Red April by Santiago Roncagliolo
It sounds kind of unsexy: an officious, over-zealous prosecutor going about his business in provincial Peru. But Roncagliolo has written an oddly addictive book. It’s sort of a thriller, as the prosecutor finds himself investigating a series of horrific murders which may or may not signify the re-emergence of the presumed dormant Peruvian terrorist group, the Shining Path. If the plot is at times a little too clunky and contrived to zip through on that basis alone, where this book wins is in its extraordinarily vibrant social, political and cultural history of the country that runs alongside. For those who like thrillers with a difference, and anyone remotely interested in Peruvian or South American history in general, this ought to prove a strangely satisfying read.

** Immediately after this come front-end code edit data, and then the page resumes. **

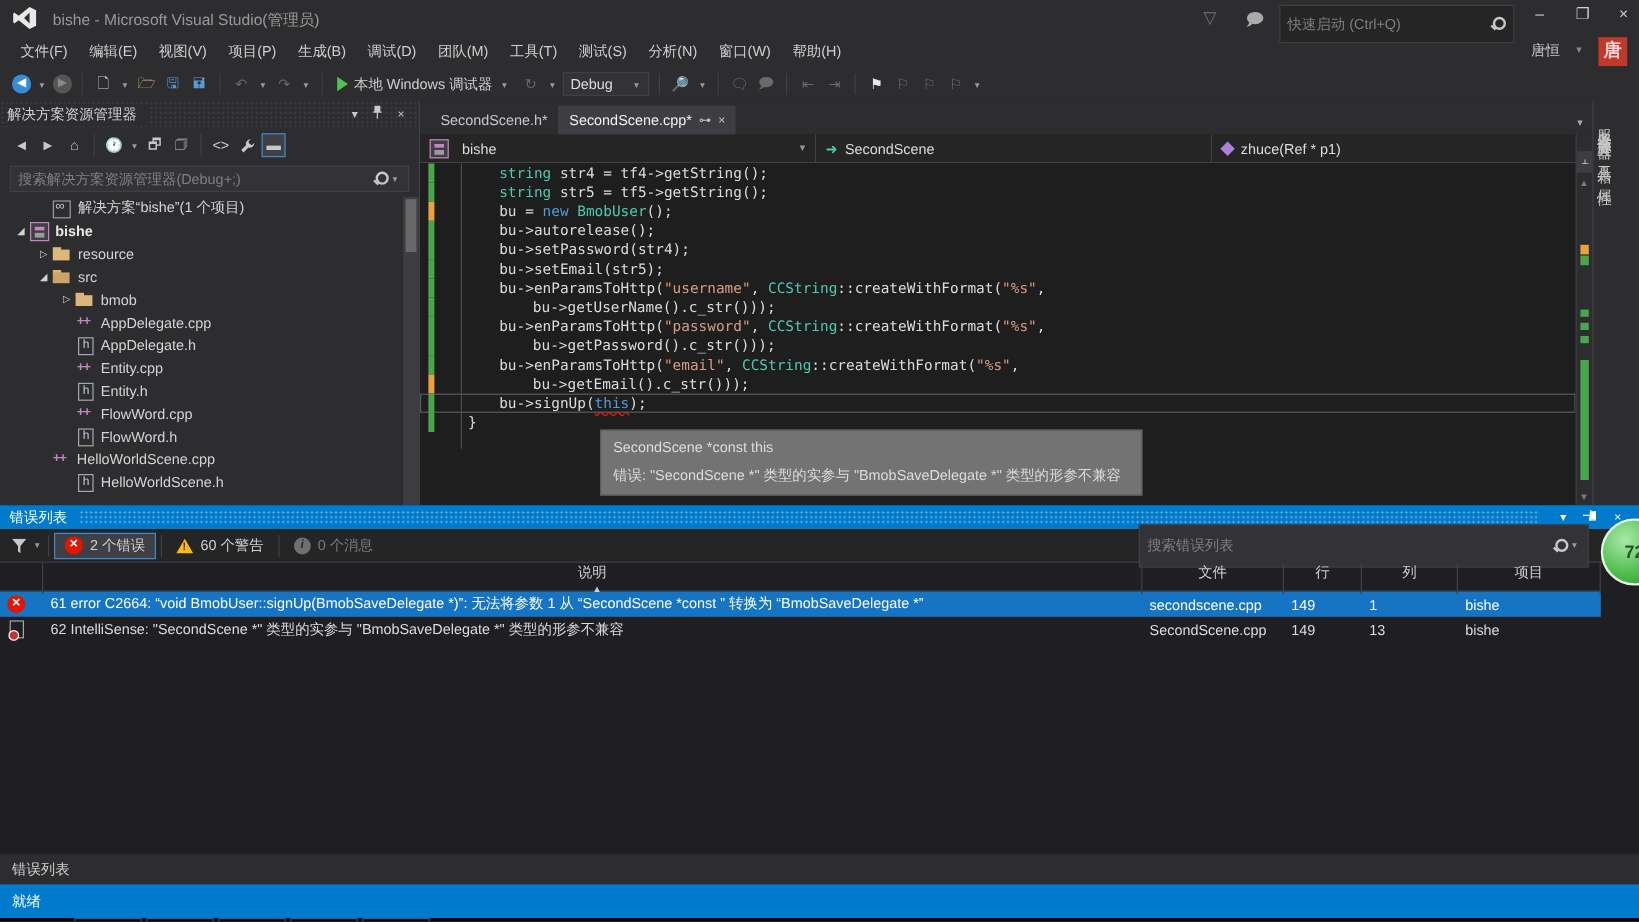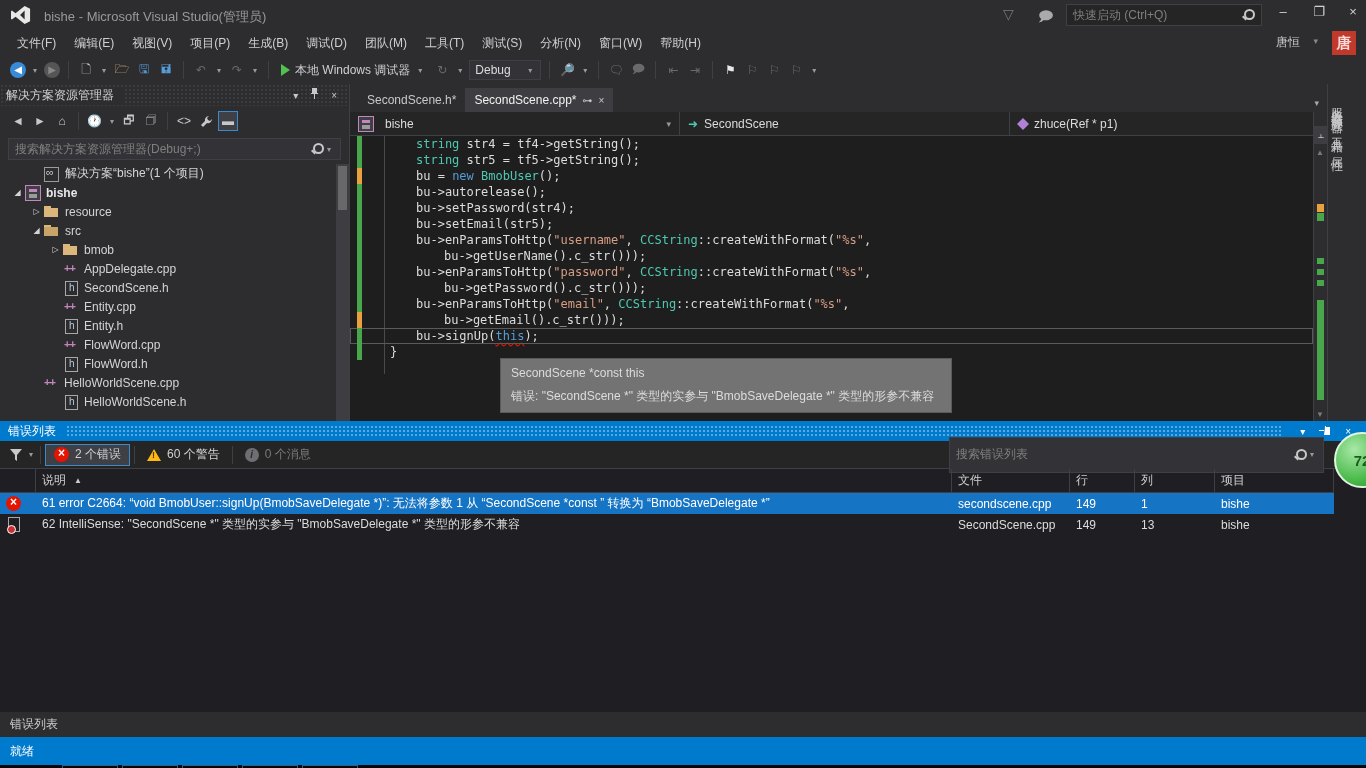"快速启动 (Ctrl+Q)" #quick-launch { height: 22px -> 32px }
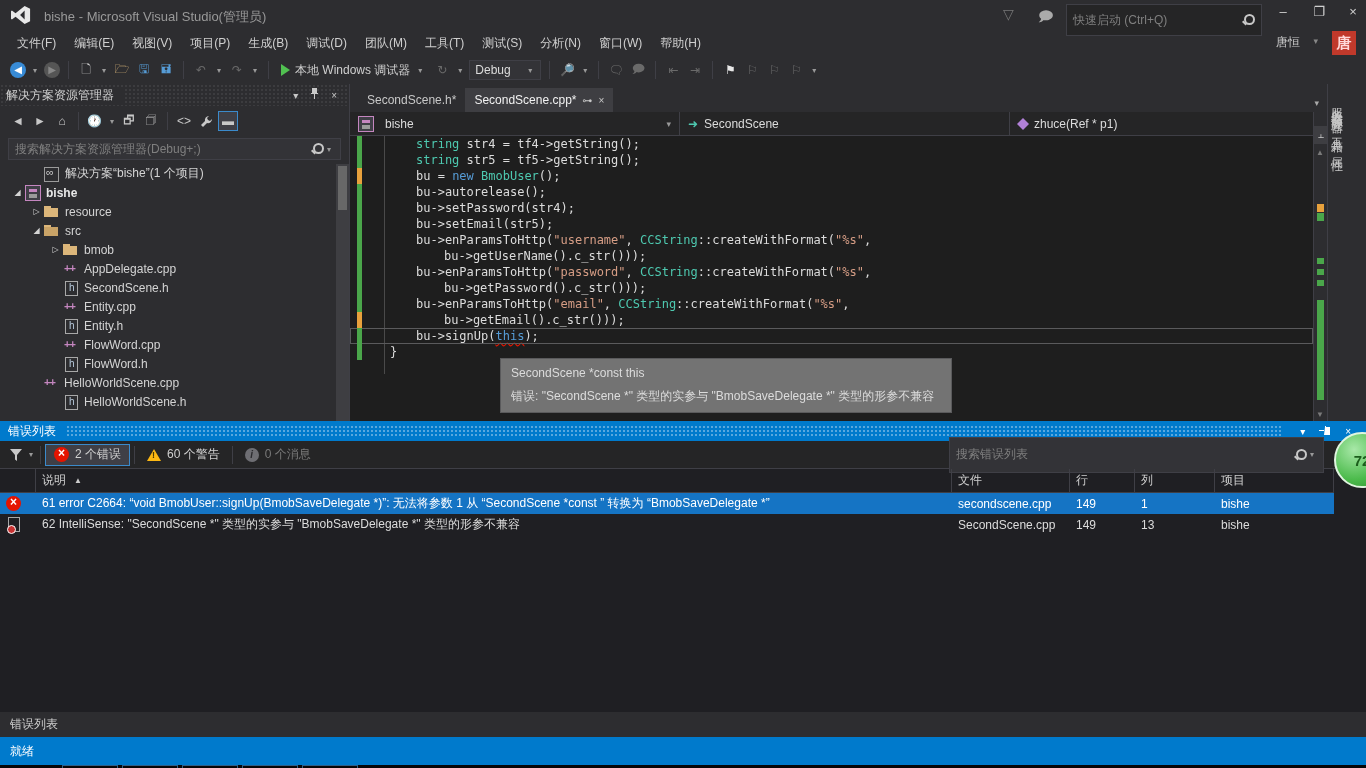"SecondScene.h" span { text: SecondScene.h -> AppDelegate.h }
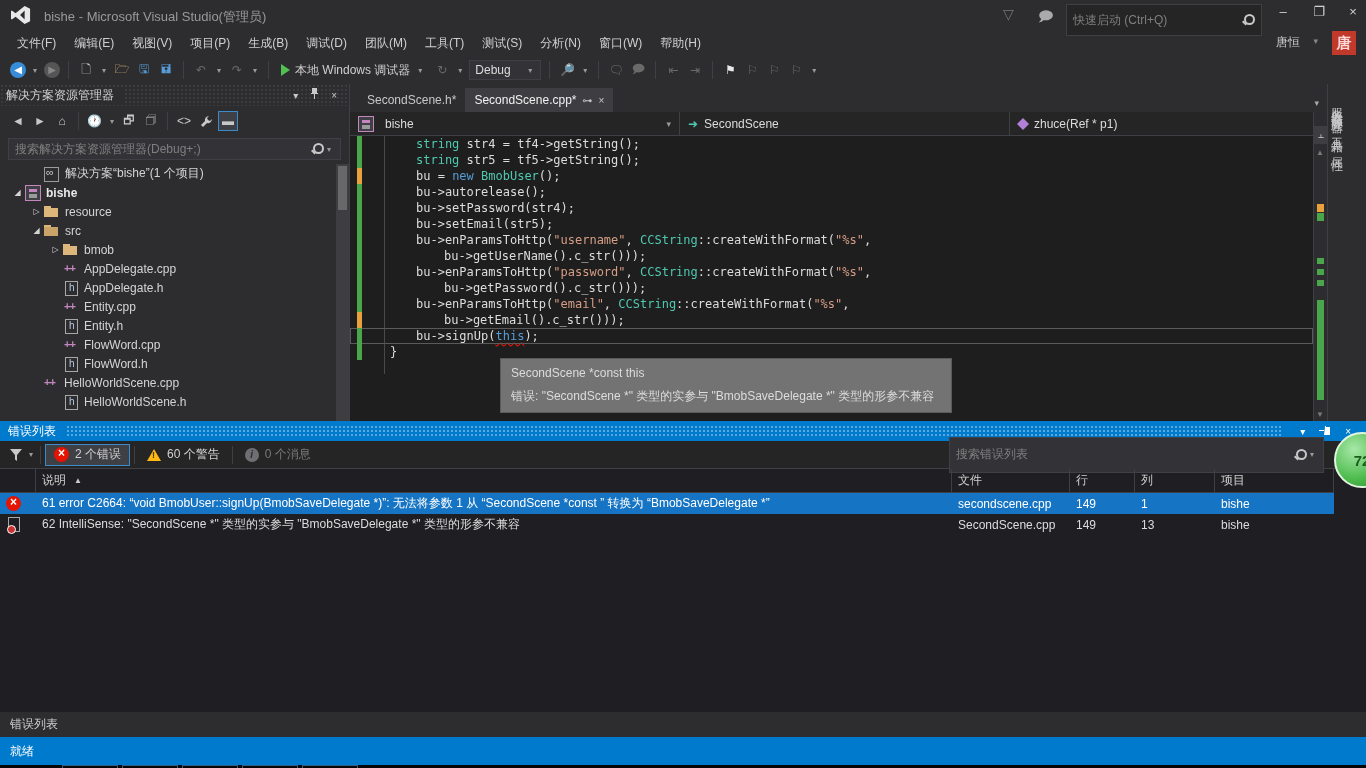"说明" #ep-header > div { flex-direction: none -> column }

Lovetown by Michal Witkowski
Roughly one third of the way through this book, I thought I’d discovered something really special: the best possible antidote to all the frothy Book Club guff and woe-is-me misery memoirs stacking the mainstream shelves these days. In the end, I didn’t finish the book, but I stand by my initial impression. For bravery and audacity, it deserves top marks. It’s a series of associated vignettes about gay ‘Queens’ in Poland: set in the post-Soviet era, it pines for the dirty old days. It’s a no-holds-barred exploration of a garish, slutty sub-culture. Narrow-minded it is not. Its problem – and why I didn’t finish it – is its necessary lack of narrative. Read one of the bits and, in a sense, you’ve read them all. I don’t mean this to be as big a negative as it sounds. I love sprawling, shapeless, apparently plot-less books. Witkowski does for post-Soviet Polish queen culture what James Franco recently did for adolescent life in Palo Alto. It’s immersive stuff, and magnificent for it. It just didn’t need quite so much of it to make its point.
Kamchatka by Marcelo Figueras
Beautiful and elegaic, this book tells the heart-breaking story of a family torn apart by the Argentinian military junta in the 1970s. It’s told from the point of view of a 10-year-old boy, who uses superheroes and board games to keep the truth at bay in the best way he can. At times it’s both funny and chilling, but in a certain respect its beauty and cleverness is also its slight failing: the plot sometimes plods; the terror, always there in the background, never quite comes to the fore; some of the philosophical chapters make for tough going. All of which criticisms are not intended to make this review especially negative: the author and the translator are clearly exceptional talents, and it’s a worthy long-lister.